The ACIP is scheduled to meet on Sept. 18 and 19 to review data and potentially update recommendations on hepatitis B and measles, mumps, rubella and varicella (MMRV) vaccines, as well as make recommendations for this fall’s COVID-19 vaccines.
Diagnosis
Amesh A. Adalja, MD, senior scholar at the Johns Hopkins Center for Health Security, said Kennedy “repeatedly dodged questions or simply lied” about the actions he has taken since his confirmation as HHS secretary.

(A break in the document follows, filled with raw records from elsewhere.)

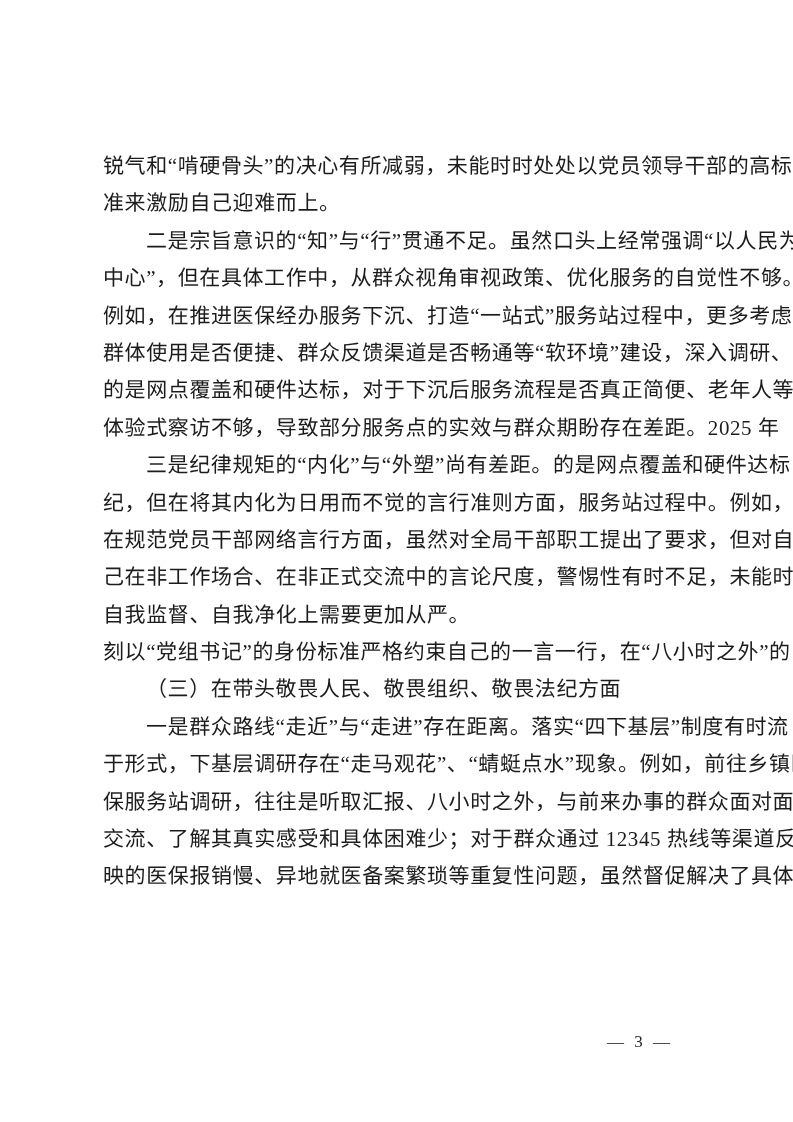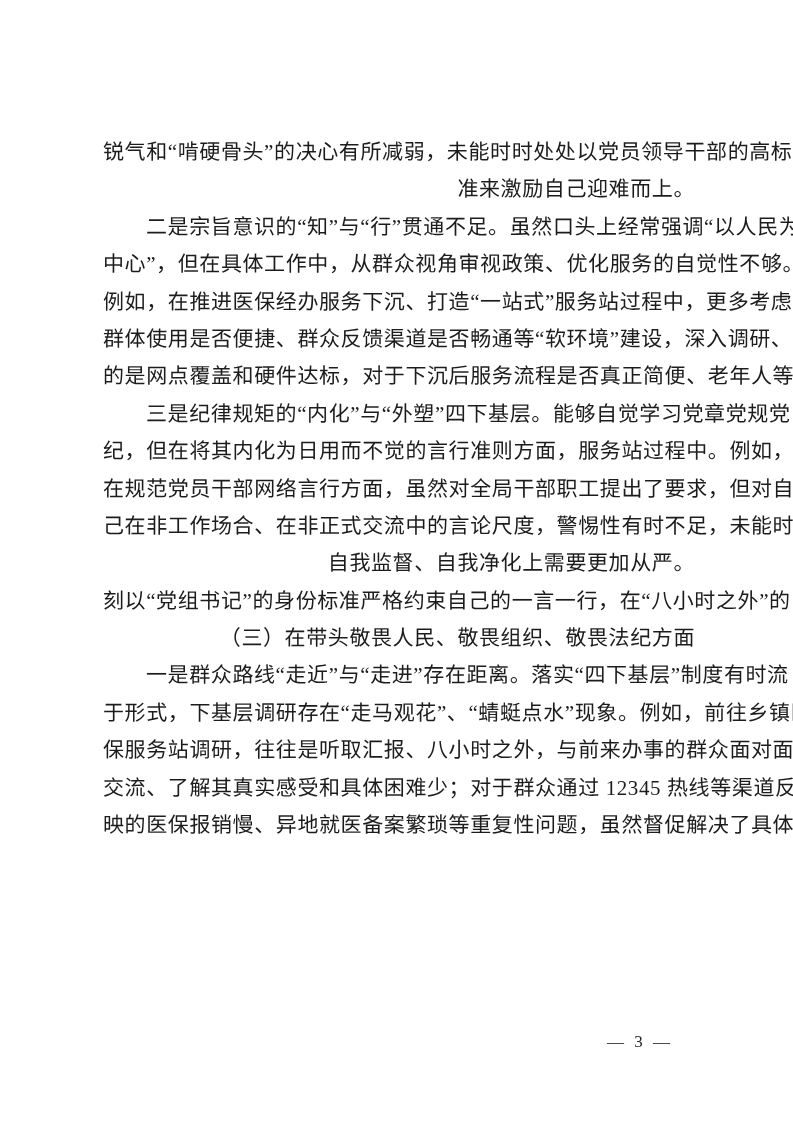"锐气和“啃硬骨头”的决心有所减弱，未能时时处处以党员领导干部的高标" .text-block { text-align: right -> none; top: 134px -> 148px }
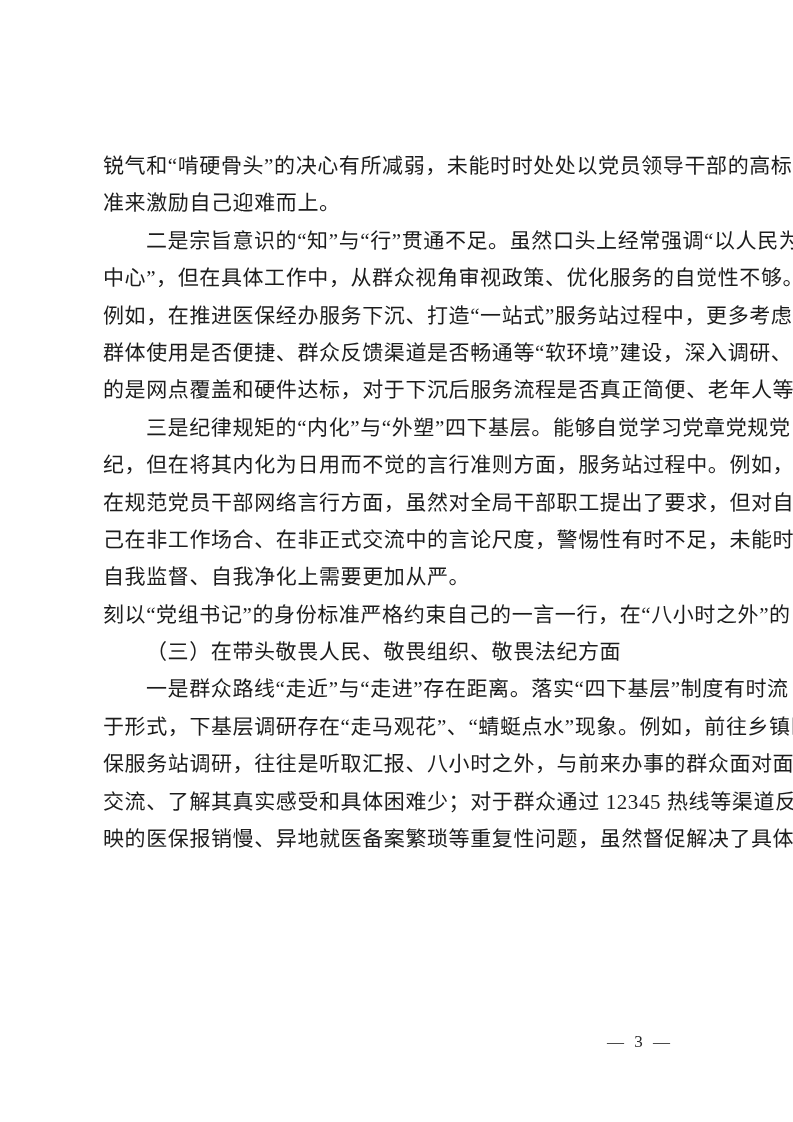"体验式察访不够，导致部分服务点的实效与群众期盼存在差距。2025 年" div.line { html: none -> <div>体验式察访不够，导致部分服务点的实效与群众期盼存在差距。2025 年</div> }
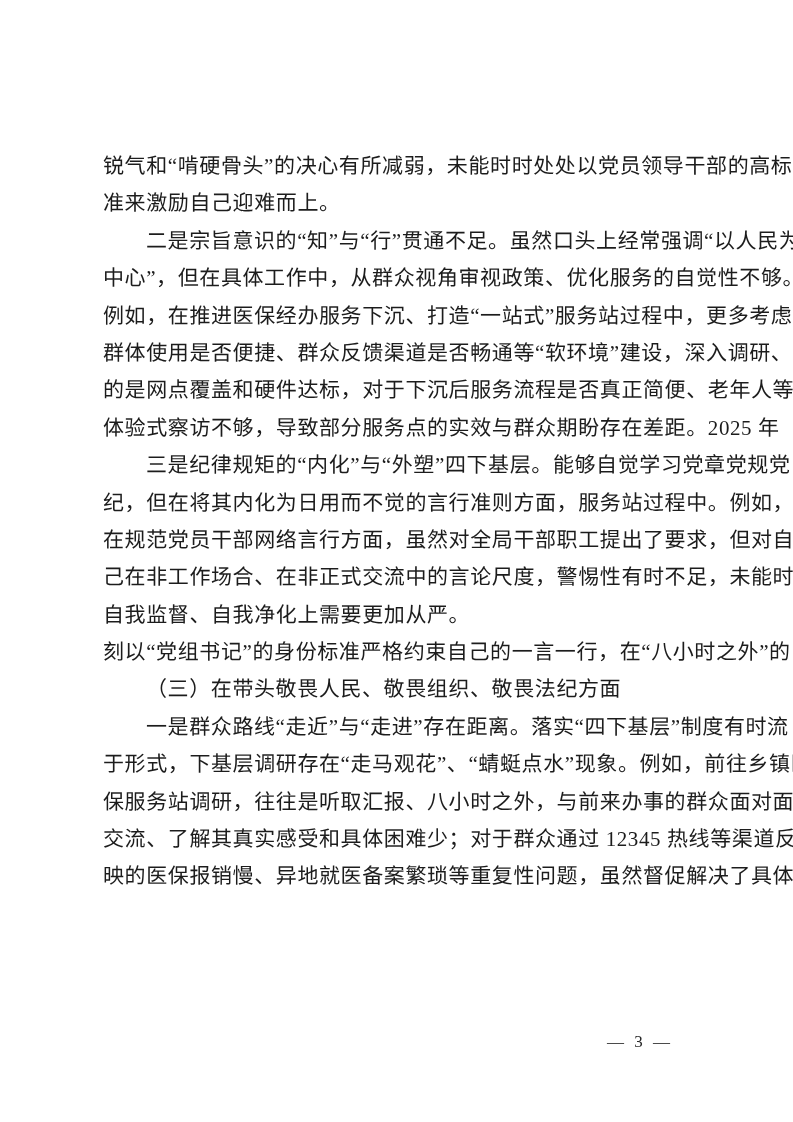"三是纪律规矩的“内化”与“外塑”四下基层。能够自觉学习党章党规党" div.line { text: 四下基层。能够自觉学习党章党规党 -> 尚有差距。的是网点覆盖和硬件达标 }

“He could not account for how his decisions have reduced availability of COVID-19 vaccines, a pattern that may foreshadow similar attacks on other vaccines,” Adalja told Healio. “His attempt to brand former CDC Director Monarez as untrustworthy was especially ironic, given his own track record of false statements about his intended vaccine policy during his confirmation hearing.”
Adalja said Kennedy’s attempt to praise Operation Warp Speed for its historically fast development of the COVID-19 vaccines while simultaneously undermining mRNA vaccine research was “almost certainly for political expediency.”
“In the end, the hearing was exactly what one would expect from a dishonest anti-vaccine advocate misusing the political power he has unfortunately been granted,” he said.